Please copy the data below exactly; none of the pictures in it belong in the copy.

(DATA EXTRACT Opens)

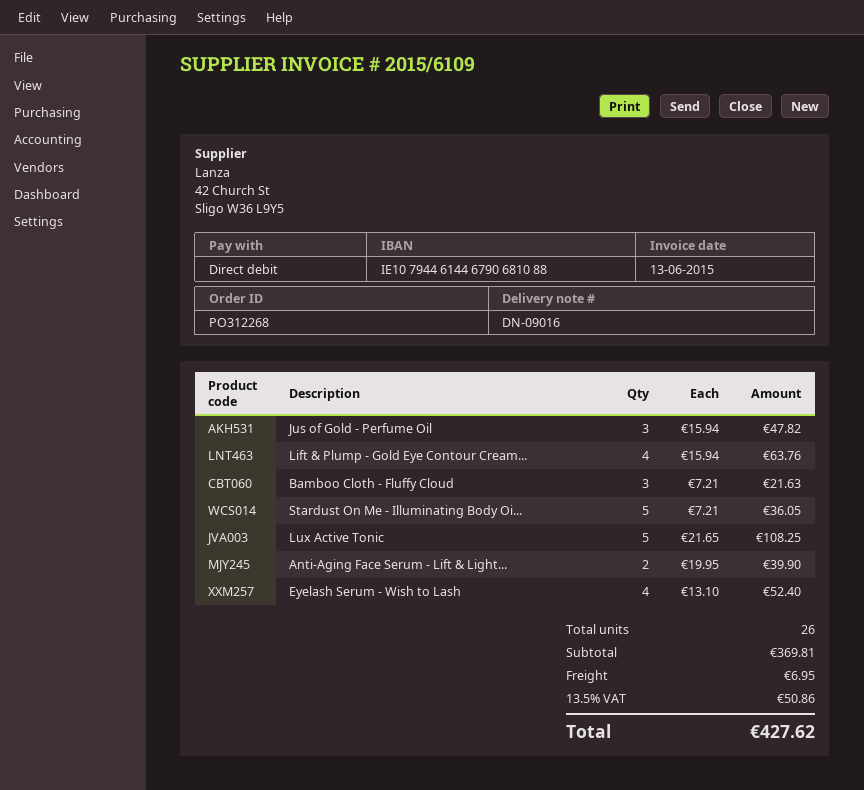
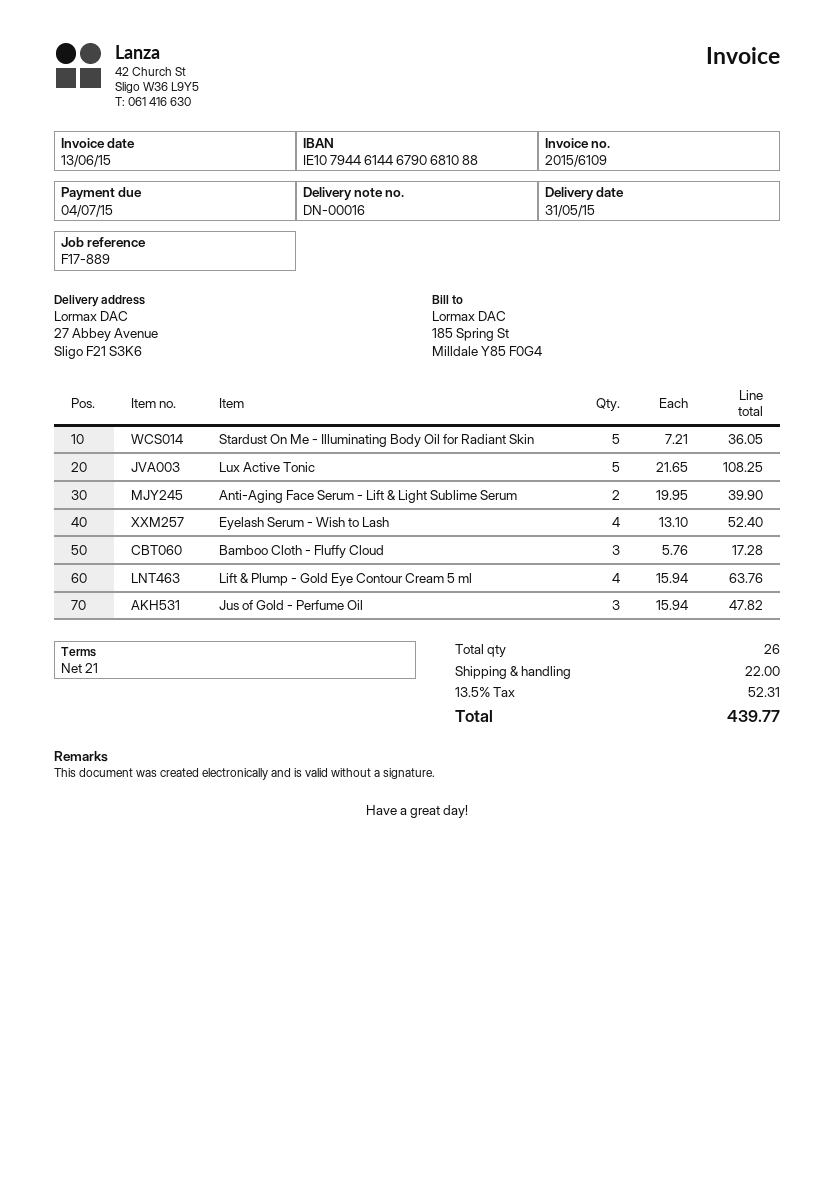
delivery note number: DN-09016 -> DN-00016
Bamboo Cloth - Fluffy Cloud: 3 x 7.21 = 21.63 -> 3 x 5.76 = 17.28
shipping: 6.95 -> 22.00
tax: 13.5% = 50.86 -> 13.5% = 52.31
total: 427.62 -> 439.77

(DATA EXTRACT Closes)

**EXERCISE OUTPUT:**
delivery note number: DN-09016 -> DN-00016
Bamboo Cloth - Fluffy Cloud: 3 x 7.21 = 21.63 -> 3 x 5.76 = 17.28
shipping: 6.95 -> 22.00
tax: 13.5% = 50.86 -> 13.5% = 52.31
total: 427.62 -> 439.77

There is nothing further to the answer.